With gun at the ready, I put my back against the base of a great spreading oak near the edge of the mixed stand of timber. After only a short while, I heard him strike up gobbling hotter than he’d been all day in one of his favorite strutting zones some 100 yards west in the midst of the tall trees. I waited and listened while he went on for another 10 minutes double and triple gobbling. It was enough to make the whole ordeal worthwhile. I clucked on my slate a few times to excite his interest. He answered me twice with double gobbles, then went silent. 

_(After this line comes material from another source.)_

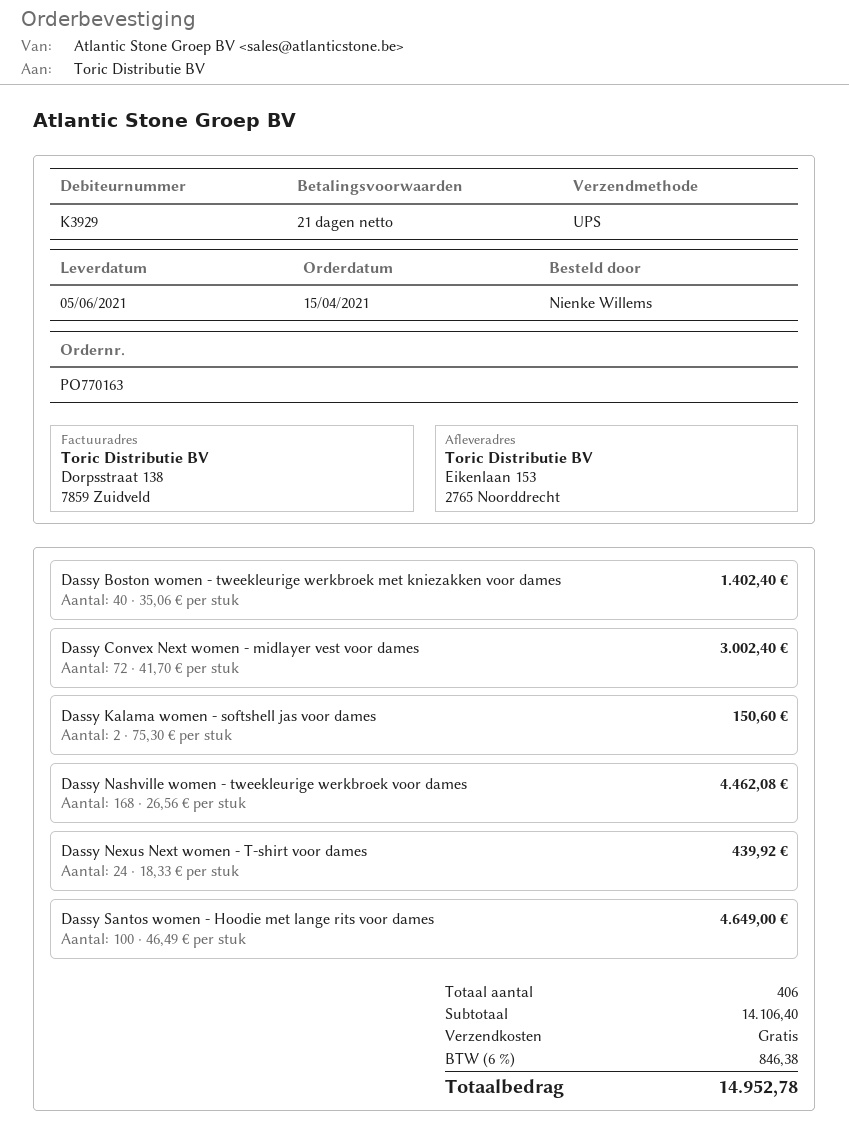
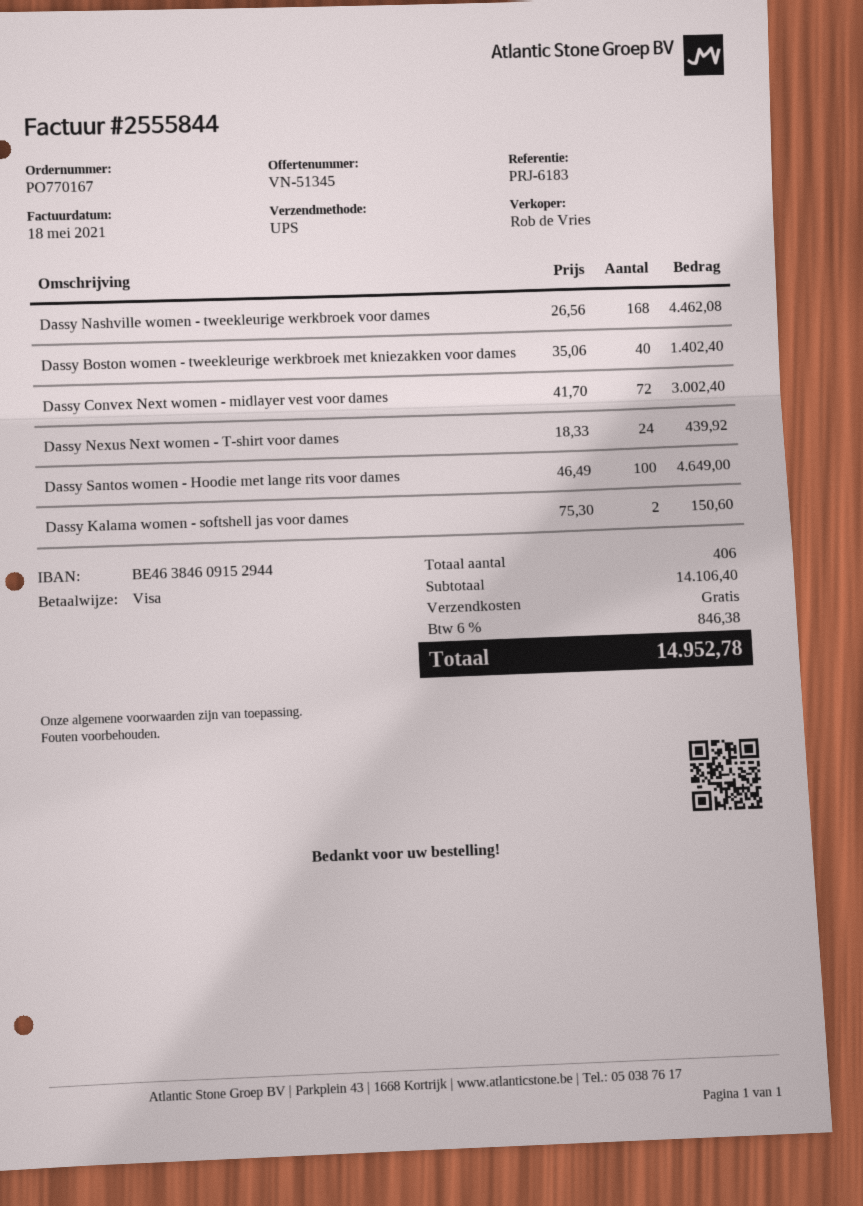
order number: PO770163 -> PO770167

In another moment, the underbrush parted, and the bird came through the big trees at a steady trot, its long, thick beard wagging back and forth. I followed his progress with my gun barrel as he stepped out into the clearing 30 yards distant. Easing off the safety, I squeezed the trigger. He staggered but failed to drop. I drew a second bead and let fly. He dropped dead in his tracks, barely flopping in his death throes, lifeless before me in the corner of the cutover. I leapt to my feet and bounded toward the harvest. Elation washed over me to see the 7-hour hunt come to satisfactory culmination. He was a fully mature 3-year-old with an 11-inch beard and inch-and-a-quarter spurs. 

Following a long employed ritual, I pulled my hunting license from a shirt pocket and retrieved a condiment pack of salt from between its folds. Tearing it open, I emptied the contents over the head and feathers of the bird in a Native-American salt blessing tradition, saying a prayer of thanks to the Creator for the creature who gave up this gift. I filled out my tag grinning from ear to ear and slung the beautiful trophy over a shoulder before striking out on the mile walk back to my truck. 

Persistence paid dividends. Worn out from the adventure, I slept the sleep of the righteous that evening. 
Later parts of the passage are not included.